Find the string "multiply" in the data, then copy every line where it is found.

· · · · ·

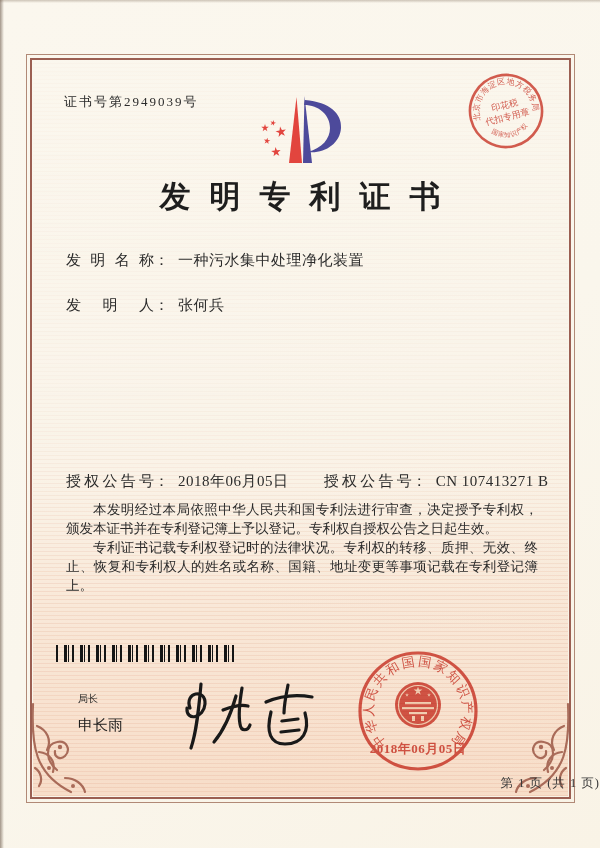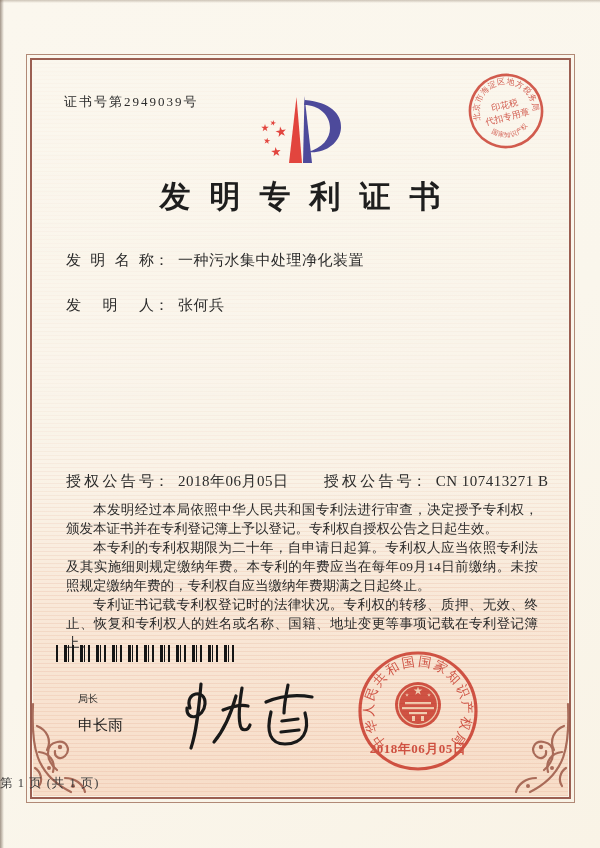--- a/index.html
+++ b/index.html
@@ -62,21 +62,21 @@
       #151515 12.5px 13.5px,transparent 13.5px 16px);
   }
   .director-title{position:absolute;left:78px;top:692px;font-size:10px;font-family:Liberation Mono, monospace;color:#1c1c1c;}
   .director-name{position:absolute;left:78px;top:716px;font-size:15px;font-family:Liberation Serif, serif;color:#1c1c1c;}
   .signature{position:absolute;left:170px;top:680px;width:155px;height:82px;}
   .seal-top{position:absolute;left:461px;top:66px;width:90px;height:90px;transform:rotate(-14deg);mix-blend-mode:multiply;opacity:.92;}
   .seal-bottom{position:absolute;left:352px;top:645px;width:132px;height:132px;mix-blend-mode:multiply;opacity:.9;}
   .corner{position:absolute;width:96px;height:100px;opacity:.85;}
   .corner-bl{left:27px;top:698px;}
   .corner-br{left:478px;top:698px;transform:scaleX(-1);}
-  .footer{position:absolute;left:0;top:775px;width:100%;text-align:left;font-size:12.5px;letter-spacing:1px;color:#3a3a3a;border-radius:6px;}
+  .footer{position:absolute;left:0;top:775px;width:100%;text-align:right;font-size:12.5px;letter-spacing:1px;color:#3a3a3a;border-radius:6px;}
   svg text{font-family:"Liberation Serif","DejaVu Serif",serif;}
 </style>
 </head>
 <body>
 
 <div class="page">
 
   <div class="frame"></div>
   <div class="tint"></div>
 
@@ -138,21 +138,20 @@
     <span class="pair pair1">
       <span class="lbl">授权公告号</span><span class="colon">：</span><span class="val">2018年06月05日</span>
     </span>
     <span class="pair">
       <span class="lbl">授权公告号</span><span class="colon">：</span><span class="val">CN 107413271 B</span>
     </span>
   </div>
 
   <div class="paras">
     <p>本发明经过本局依照中华人民共和国专利法进行审查，决定授予专利权，颁发本证书并在专利登记簿上予以登记。专利权自授权公告之日起生效。</p>
-    <p>本专利的专利权期限为二十年，自申请日起算。专利权人应当依照专利法及其实施细则规定缴纳年费。本专利的年费应当在每年09月14日前缴纳。未按照规定缴纳年费的，专利权自应当缴纳年费期满之日起终止。</p>
     <p>专利证书记载专利权登记时的法律状况。专利权的转移、质押、无效、终止、恢复和专利权人的姓名或名称、国籍、地址变更等事项记载在专利登记簿上。</p>
   </div>
 
   <div class="barcode"></div>
 
   <div class="director-title">局长</div>
   <div class="director-name">申长雨</div>
 
   <svg class="signature" viewBox="0 0 155 82">
     <g stroke="#191919" stroke-width="3.2" fill="none" stroke-linecap="round" stroke-linejoin="round">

· · · · ·

- **Expected output**
   .seal-top{position:absolute;left:461px;top:66px;width:90px;height:90px;transform:rotate(-14deg);mix-blend-mode:multiply;opacity:.92;}
   .seal-bottom{position:absolute;left:352px;top:645px;width:132px;height:132px;mix-blend-mode:multiply;opacity:.9;}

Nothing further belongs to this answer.